Exercise directions:
Report back each line of the records that contains the string "margin".

[User interface change data]
************
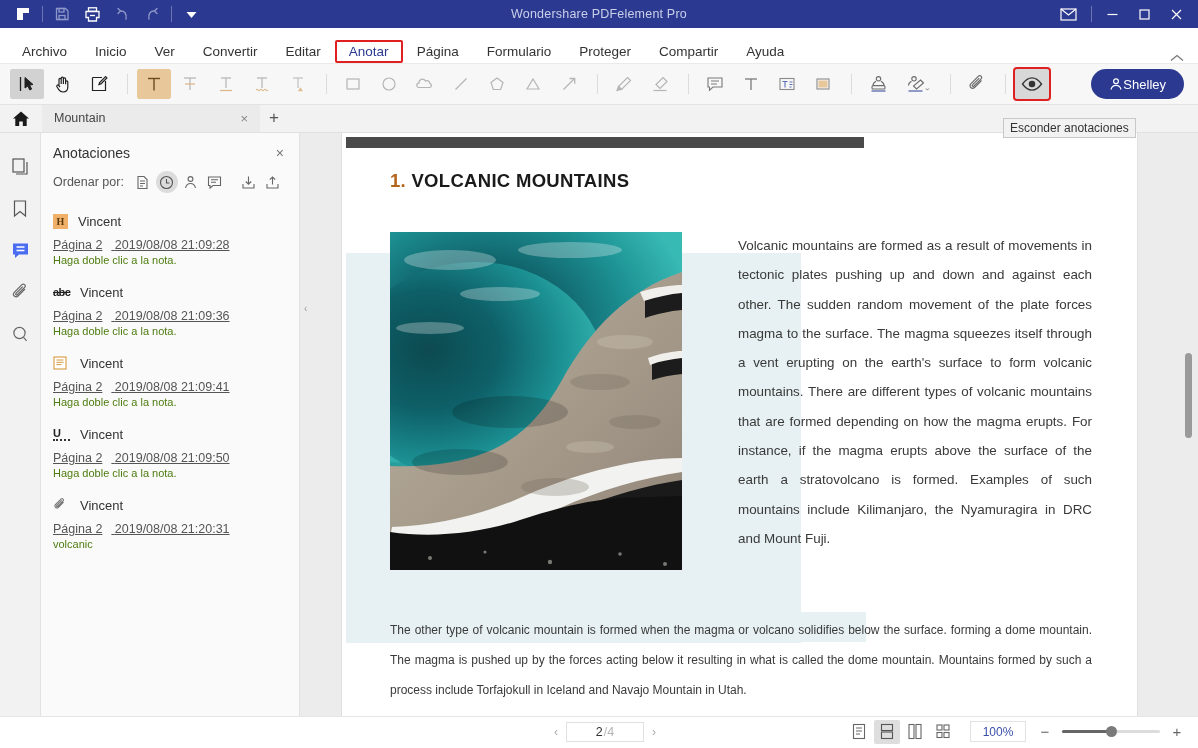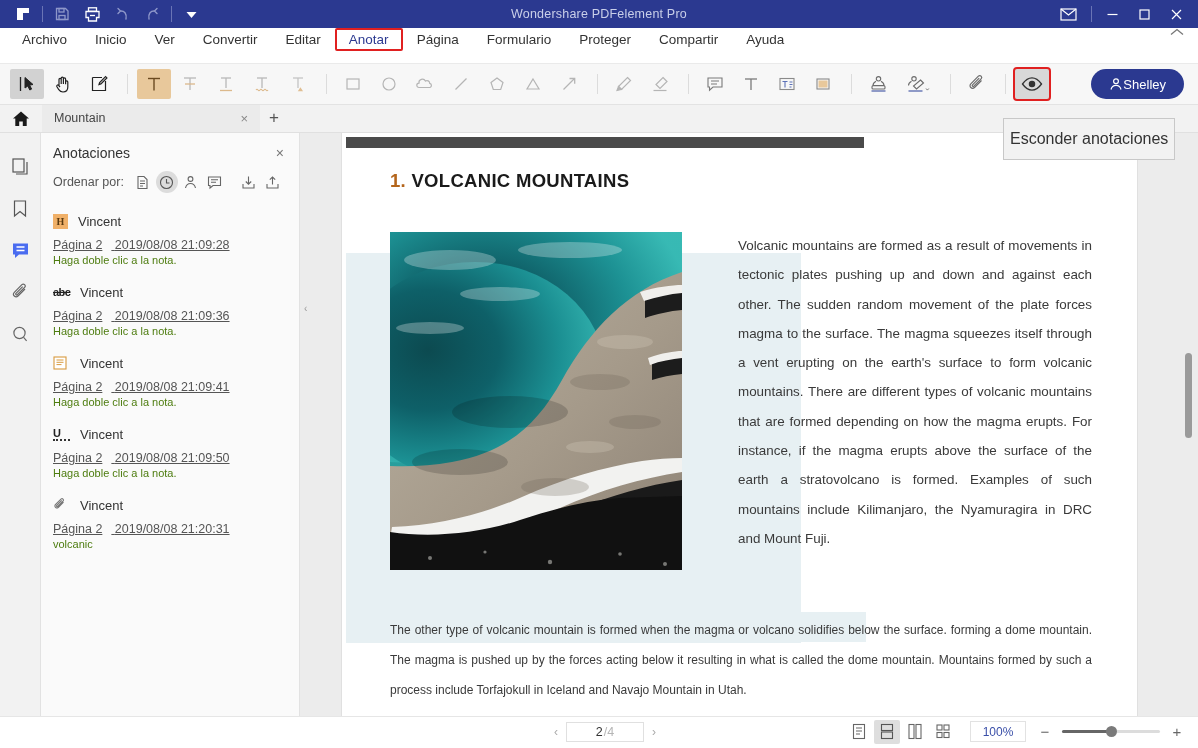--- a/index.html
+++ b/index.html
@@ -28,21 +28,21 @@
     pointer-events: none;
   }
   .tb-right {
     margin-left: auto; display: flex; align-items: center; padding-right: 6px;
   }
   .tb-right .tb-btn { width: 38px; height: 28px; }
   .tb-right .win { width: 32px; }
 
   
   .menubar {
-    height: 35px; background: #fff; display: flex; align-items: flex-start;
+    height: 35px; background: #fff; display: flex; align-items: flex-end;
     padding-left: 8px; position: relative;
   }
   .menu-item {
     font-size: 13.5px; color: #333; padding: 4px 14px; cursor: pointer;
     white-space: nowrap;
   }
   .menu-item.active {
     color: #2b3990; border: 2px solid #e02020; border-radius: 2px;
     padding: 2px 12px;
   }
@@ -65,22 +65,22 @@
   .tool.sel { background: #d2d2d2; }
   .tool.boxed { outline: 2px solid #e02020; outline-offset: 0px; background:#d8d8d8; }
   .tsep { width: 1px; height: 20px; background: #dcdcdc; margin: 0 9px; }
   .user-pill {
     margin-left: auto; margin-right: 14px; background: #2b3990; color: #fff;
     border-radius: 16px; height: 30px; display: flex; align-items: center;
     padding: 0 18px; font-size: 13px; cursor: pointer;
   }
   .tooltip {
     position: absolute; left: 1003px; top: 118px; background: #f2f2f2;
-    border: 1px solid #c8c8c8; font-size: 16px; color: #333;
-    padding: 11px 6px; z-index: 50; white-space: nowrap;
+    border: 1px solid #c8c8c8; font-size: 12px; color: #333;
+    padding: 2px 6px; z-index: 50; white-space: nowrap;
   }
 
   
   .tabstrip {
     height: 28px; background: #f2f2f2; display: flex; align-items: flex-end;
     border-bottom: 1px solid #e0e0e0;
   }
   .home-btn {
     width: 42px; height: 28px; display: flex; align-items: center;
     justify-content: center; cursor: pointer;

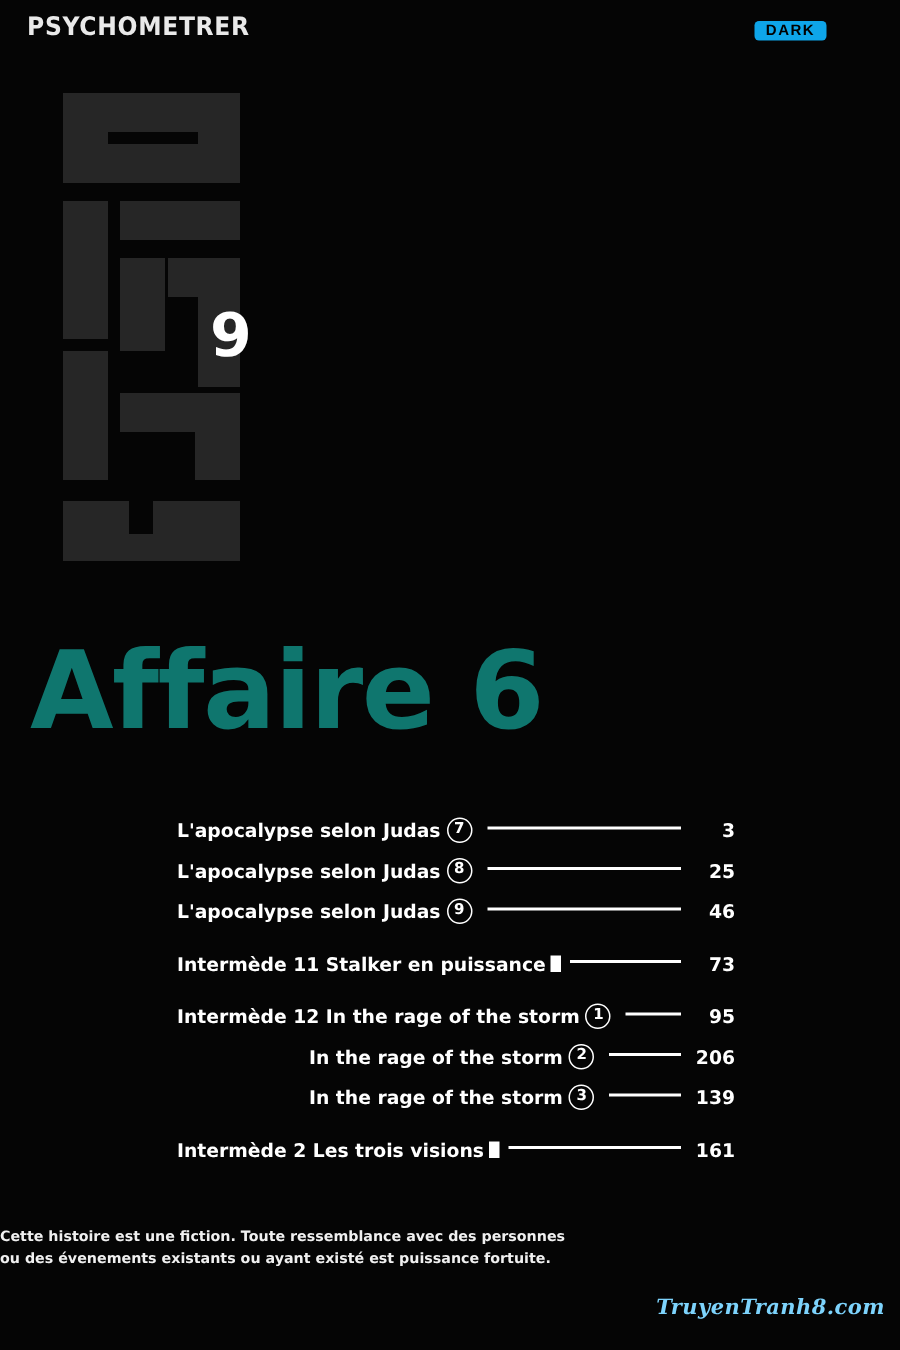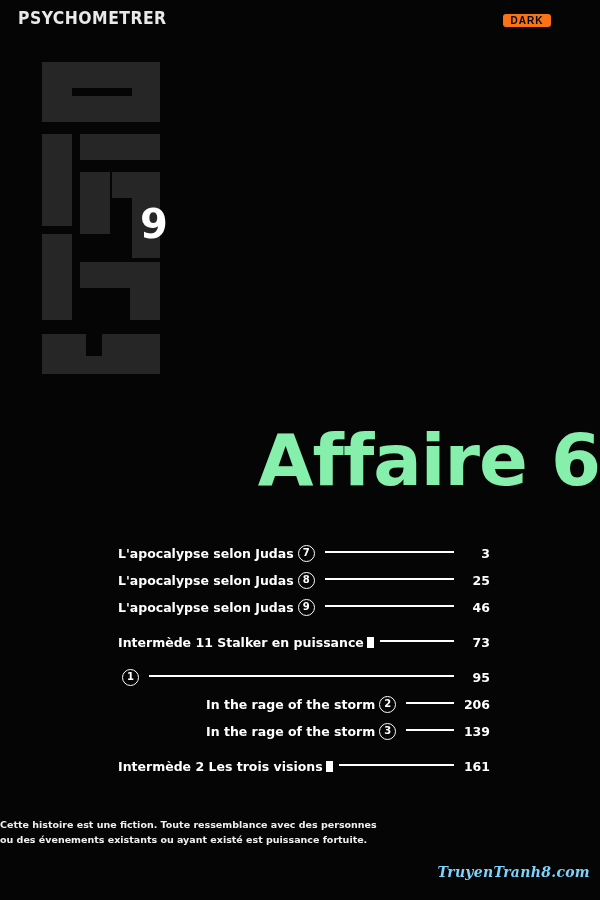--- a/index.html
+++ b/index.html
@@ -62,21 +62,21 @@
 
   
   .publisher {
     position: absolute;
     right: 18px;
     top: 10px;
     width: 110px;
     text-align: center;
   }
   .pub-dark {
-    background: #f97316;
+    background: #0ea5e9;
     color: #000000;
     font-size: 10px;
     font-weight: bold;
     letter-spacing: 1px;
     display: inline-block;
     padding: 1px 8px;
     border-radius: 3px;
     margin-bottom: 17px;
   }
   .pub-kana {
@@ -90,25 +90,25 @@
     border-radius: 10px;
     padding: 1px 6px 3px 6px;
   }
 
   
   .affaire {
     position: absolute;
     left: 0;
     right: 0;
     top: 424px;
-    text-align: right;
+    text-align: left;
     font-family: "DejaVu Sans", sans-serif;
     font-size: 72px;
     font-weight: bold;
-    color: #86efac;
+    color: #0f766e;
     letter-spacing: -1px;
     line-height: 1;
     padding-left: 20px;
   }
 
   
   .toc {
     position: absolute;
     left: 118px;
     top: 540px;
@@ -250,20 +250,21 @@
     </div>
 
     <div class="toc-row gap-top">
       <span class="toc-label">Intermède  11  Stalker en puissance</span>
       <span class="toc-sq"></span>
       <span class="toc-leader"></span>
       <span class="toc-page">73</span>
     </div>
 
     <div class="toc-row gap-top">
+      <span class="toc-label">Intermède  12  In the rage of the storm</span>
       <span class="toc-num-circle">1</span>
       <span class="toc-leader"></span>
       <span class="toc-page">95</span>
     </div>
 
     <div class="toc-row">
       <span class="toc-indent"></span>
       <span class="toc-label">In the rage of the storm</span>
       <span class="toc-num-circle">2</span>
       <span class="toc-leader"></span>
************
Response:
     margin-left: auto; display: flex; align-items: center; padding-right: 6px;
   .tsep { width: 1px; height: 20px; background: #dcdcdc; margin: 0 9px; }
     margin-left: auto; margin-right: 14px; background: #2b3990; color: #fff;
     margin-bottom: 17px;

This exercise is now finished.